Drawing of ROC curve and PR curve

Evaluating the performance of classification models is an important topic in machine learning research. In this article, we will focus on two commonly used evaluation indicators, ROC curve and PR curve, introduce their principles and application methods, and explain how to use these indicators to evaluate performance.

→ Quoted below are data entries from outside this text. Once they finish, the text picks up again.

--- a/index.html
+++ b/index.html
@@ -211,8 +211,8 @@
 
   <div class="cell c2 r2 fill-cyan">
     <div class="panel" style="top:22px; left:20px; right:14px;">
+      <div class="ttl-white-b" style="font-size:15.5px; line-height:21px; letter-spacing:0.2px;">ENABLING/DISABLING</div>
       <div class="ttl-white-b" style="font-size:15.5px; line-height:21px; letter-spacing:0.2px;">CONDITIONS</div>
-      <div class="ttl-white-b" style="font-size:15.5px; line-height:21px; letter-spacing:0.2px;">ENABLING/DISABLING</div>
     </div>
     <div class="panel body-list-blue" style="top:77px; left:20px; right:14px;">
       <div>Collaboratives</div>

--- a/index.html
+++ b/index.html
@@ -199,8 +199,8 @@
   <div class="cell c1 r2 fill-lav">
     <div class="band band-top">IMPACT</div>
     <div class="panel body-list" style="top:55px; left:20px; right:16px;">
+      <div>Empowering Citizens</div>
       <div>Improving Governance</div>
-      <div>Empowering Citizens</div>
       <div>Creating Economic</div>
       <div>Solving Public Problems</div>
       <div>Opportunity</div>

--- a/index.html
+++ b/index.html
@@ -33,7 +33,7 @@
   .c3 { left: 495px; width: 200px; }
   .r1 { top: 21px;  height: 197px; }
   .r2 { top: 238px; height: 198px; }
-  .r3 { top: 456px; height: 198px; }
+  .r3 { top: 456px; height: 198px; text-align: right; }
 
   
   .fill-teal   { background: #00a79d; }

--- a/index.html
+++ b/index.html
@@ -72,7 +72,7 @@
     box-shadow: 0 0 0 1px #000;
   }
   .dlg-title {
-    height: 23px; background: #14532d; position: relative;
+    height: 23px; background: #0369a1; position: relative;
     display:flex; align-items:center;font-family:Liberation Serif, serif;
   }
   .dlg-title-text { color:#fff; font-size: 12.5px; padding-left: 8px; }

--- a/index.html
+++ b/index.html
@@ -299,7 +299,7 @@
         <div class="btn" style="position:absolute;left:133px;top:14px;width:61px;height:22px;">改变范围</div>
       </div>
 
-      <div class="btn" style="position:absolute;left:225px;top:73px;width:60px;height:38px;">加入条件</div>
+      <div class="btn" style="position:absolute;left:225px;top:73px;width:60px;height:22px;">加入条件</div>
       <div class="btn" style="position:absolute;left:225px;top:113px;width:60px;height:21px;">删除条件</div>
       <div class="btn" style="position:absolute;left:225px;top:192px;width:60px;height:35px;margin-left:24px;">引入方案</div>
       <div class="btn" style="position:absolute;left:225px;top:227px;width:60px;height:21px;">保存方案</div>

Analyze and compare.

1. Select the data set

1. Read the data set

Here, Scikit-learn’s make_classification() function is used to generate a manual classification data set, which contains 1000 samples and 10 features. test_size=0.2 means that 20% of the data set is used as the test set.

import numpy as np
from sklearn.datasets import make_classification
from sklearn.model_selection import train_test_split

# Generate a classification problem data set
X, y = make_classification(n_samples=1000, n_features=10, random_state=10)

# Divide the data set into training set and test set
train_features, test_features, train_labels, test_labels = train_test_split(X, y, test_size=0.2, random_state=10)

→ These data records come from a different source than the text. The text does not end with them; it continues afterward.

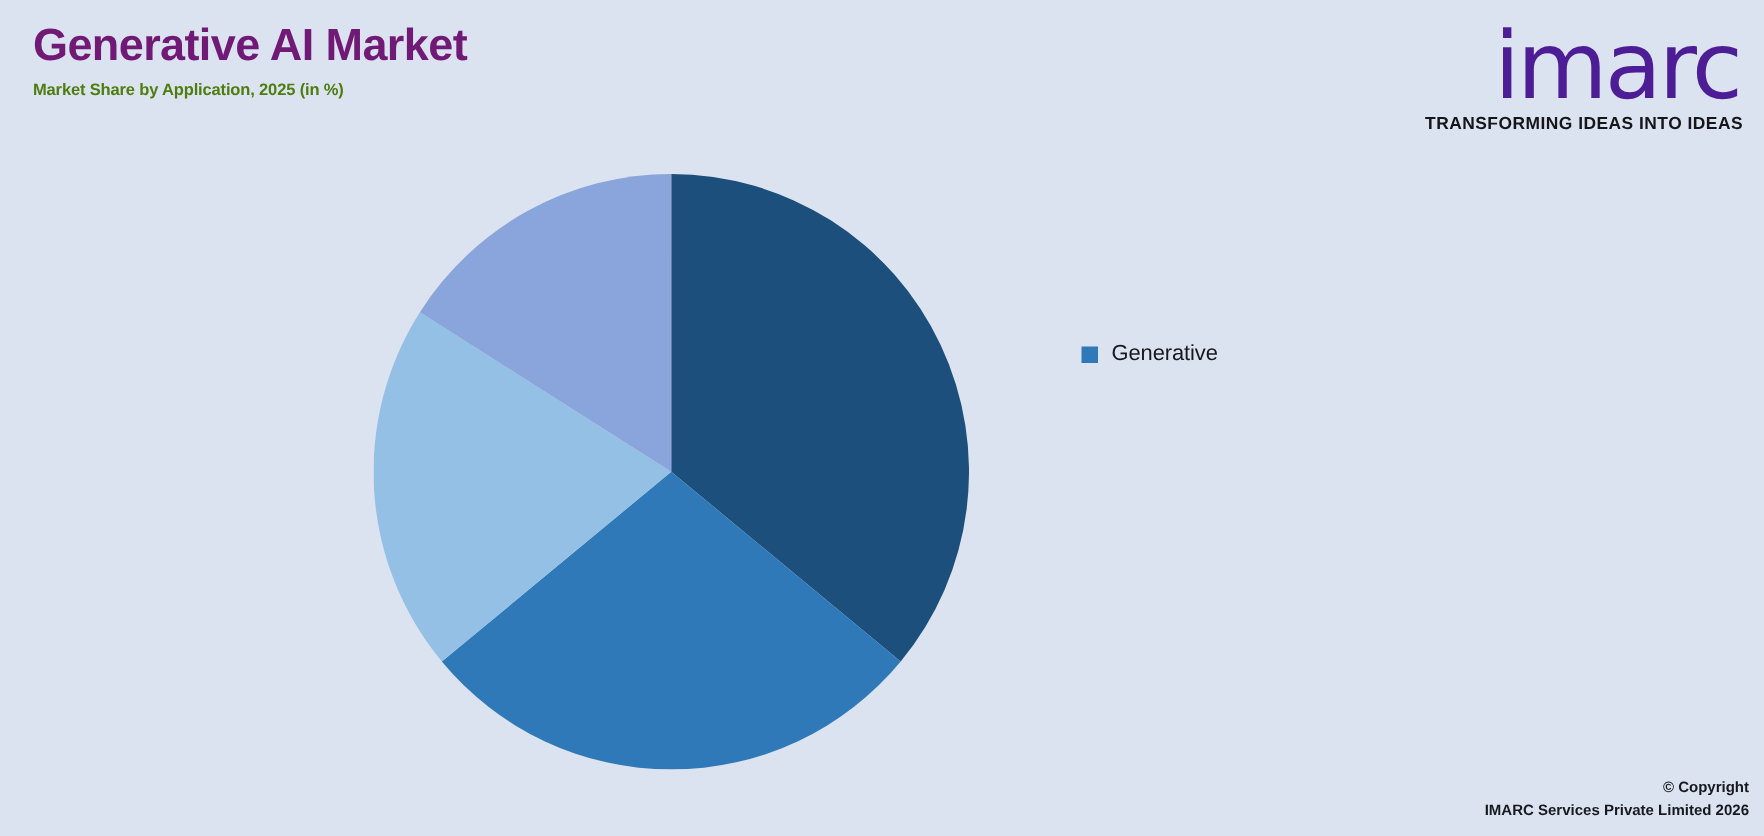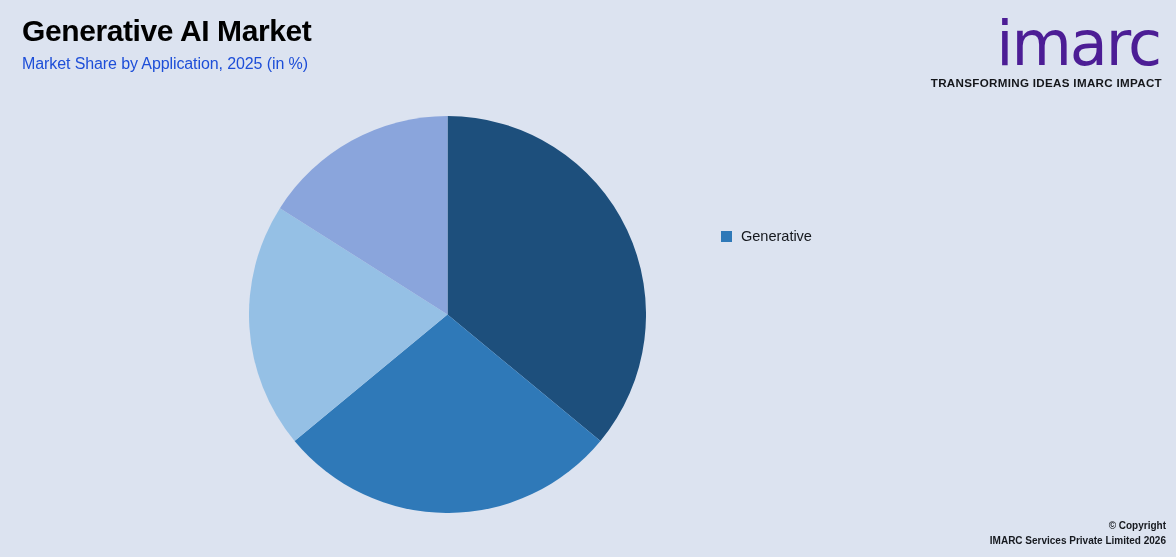--- a/index.html
+++ b/index.html
@@ -27,7 +27,7 @@
   .chart-title {
     font-size: 30px;
     font-weight: bold;
-    color: #000000;
+    color: #701a75;
     letter-spacing: -0.4px;
     line-height: 1.12;
     margin: 0;

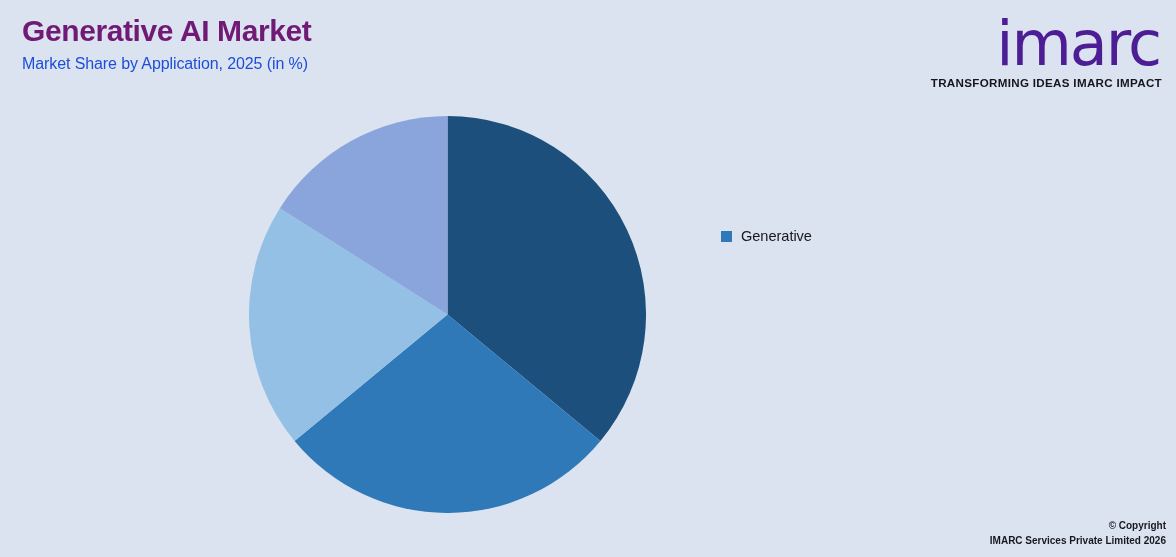--- a/index.html
+++ b/index.html
@@ -34,9 +34,9 @@
     white-space: nowrap;
   }
   .chart-subtitle {
-    font-size: 16px;
-    font-weight: normal;
-    color: #1d4ed8;
+    font-size: 11px;
+    font-weight: bold;
+    color: #4d7c0f;
     line-height: 1.2;
     margin: 6px 0 0 0;
     letter-spacing: -0.1px;

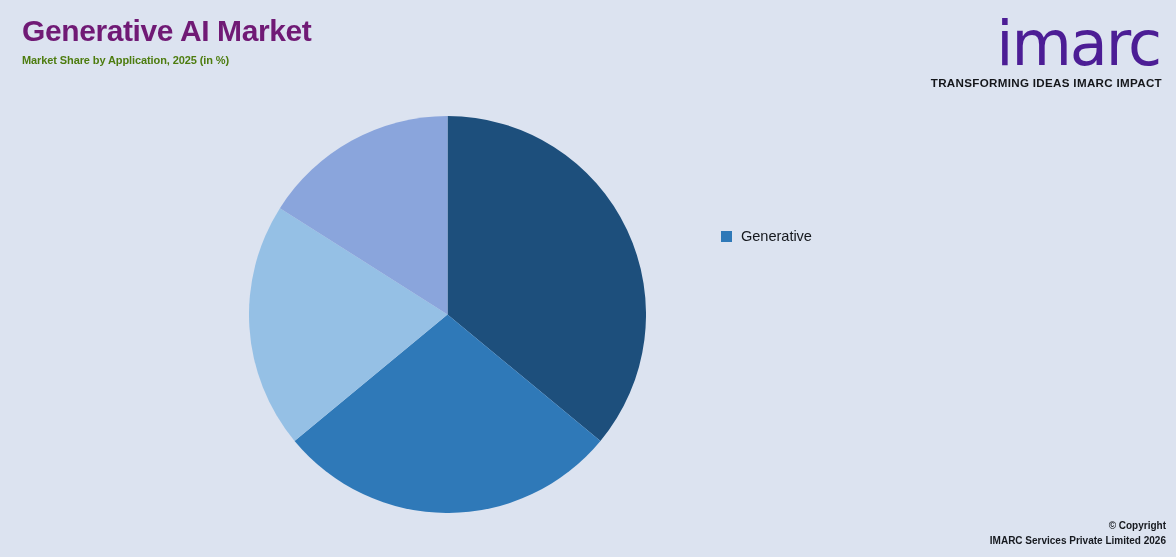--- a/index.html
+++ b/index.html
@@ -134,7 +134,7 @@
 
 <div class="logo-block">
   <span class="logo-wordmark">imarc</span>
-  <span class="logo-tagline">TRANSFORMING IDEAS IMARC IMPACT</span>
+  <span class="logo-tagline">TRANSFORMING IDEAS INTO IDEAS</span>
 </div>
 
 <div class="pie-wrap">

print("Training set features:", train_features)
print("Training set labels:", train_labels)

Print dataset

2. Classify

Classification using implemented knn from sklearn library

from sklearn.neighbors import KNeighborsClassifier

#Create KNN classifier object
clf = KNeighborsClassifier(n_neighbors=5)

# Use the training data set for model training
clf.fit(train_features, train_labels)

# Use test data set for prediction
y_hat = clf.predict_proba(test_features)[:, 1]

print("Predicted value:",y_hat)
print("True value:",test_labels)

Print predicted and true values

2. Draw ROC curve and PR curve

1. Confusion matrix

Confusion matrix is a visual tool used to measure the performance of a classification model. Based on the confusion matrix, various evaluation indicators can be calculated, such as accuracy, recall, and precision, to further evaluate the performance and effect of the model.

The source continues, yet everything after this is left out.